User-Agent: Mozilla/5.0 (compatible; Yahoo! SearchMonkey 1.0; 
http://help.yahoo.com/l/us/yahoo/search/enhancedresults/agent.html)

this means that a third party developer has built a data service to retrieve data from your website and dispatch that data to SearchMonkey in order to provide more sophisticated search results to Yahoo! users. For example, if your site provides a web service that returns weather data for different geographical locations, someone could write a SearchMonkey data service that calls your web service and embeds weather information directly in the search result.

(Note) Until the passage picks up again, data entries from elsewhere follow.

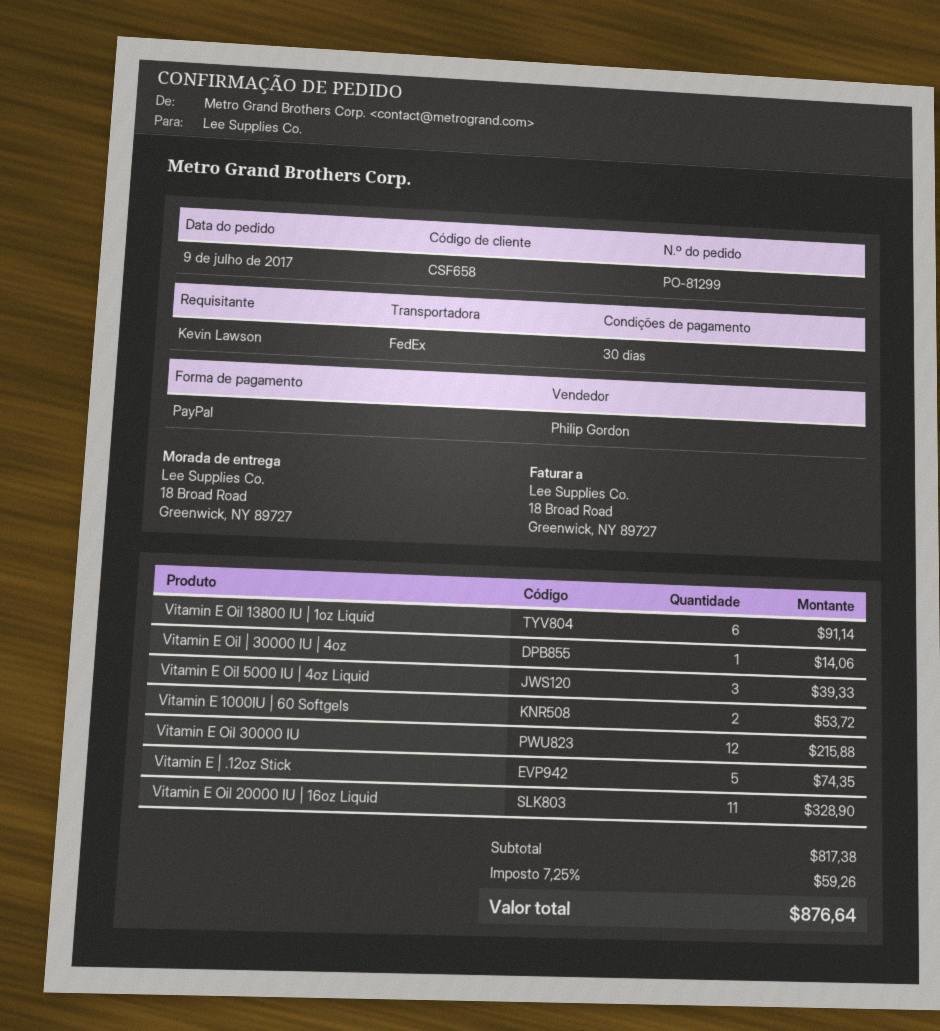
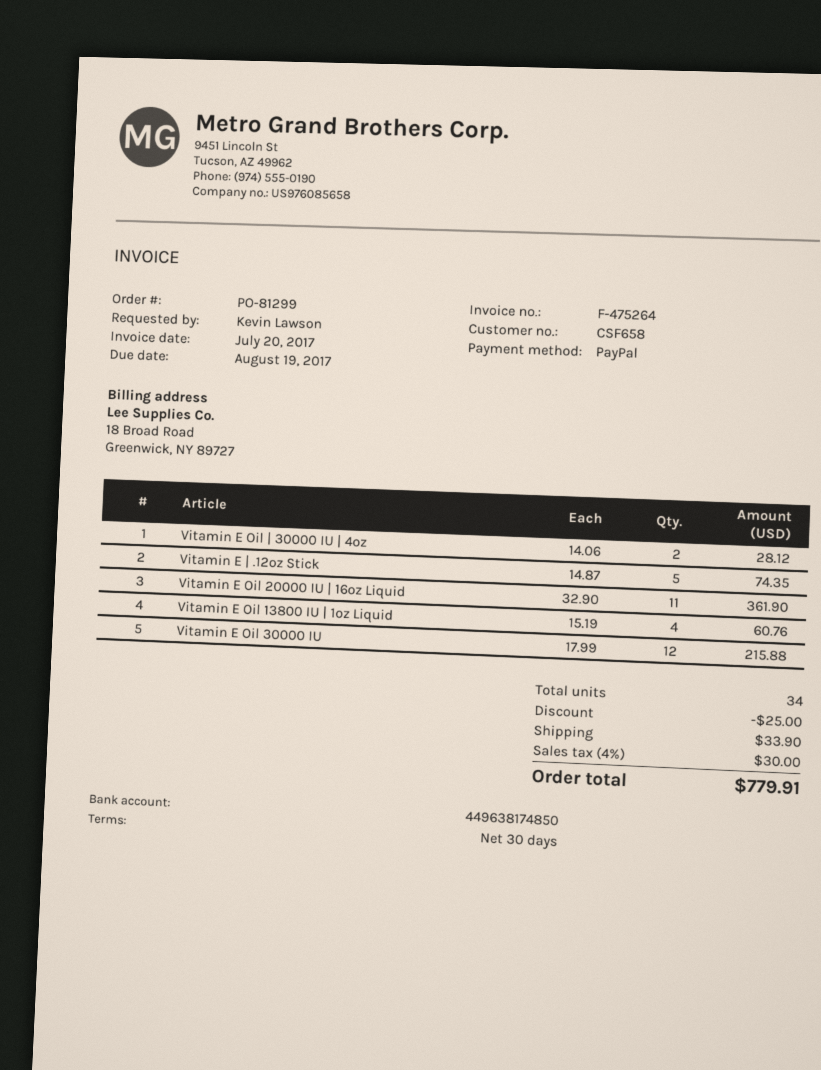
Vitamin E Oil 13800 IU | 1oz Liquid: 6 for 91.14 -> 4 for 60.76
Vitamin E Oil | 30000 IU | 4oz: 1 for 14.06 -> 2 for 28.12
Vitamin E Oil 5000 IU | 4oz Liquid: 3 for 39.33 -> none
Vitamin E 1000IU | 60 Softgels: 2 for 53.72 -> none
Vitamin E Oil 20000 IU | 16oz Liquid: 11 for 328.90 -> 11 for 361.90
discount: none -> 25.00
shipping: none -> 33.90
tax: 7.25% = 59.26 -> 4% = 30.00
total: 876.64 -> 779.91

It is possible that SearchMonkey's data extraction will end up driving additional user traffic to your site. However, if you feel that this data extraction is abusive, there is a couple of ways to block it:

Configure your web server to block the user agent "Yahoo! SearchMonkey 1.0". For example, to block SearchMonkey in Apache, add this to your virtual host block in httpd.conf:

SetEnvIfNoCase User-Agent "Yahoo! SearchMonkey 1.0" noMonkey
<Limit GET POST>
Order Allow,Deny
Allow from all
Deny from env=noMonkey
</Limit>

Send an email to with a list of the URLs you want blocked, along with contact information so we can confirm that you are the owner of those feeds. It can take a few days to block your pages.

Because SearchMonkey is not a web crawler (the service only retrieves URLs when requested to by a SearchMonkey developer or user), SearchMonkey does not follow the robots exclusion protocol, and won't check your robots.txt file.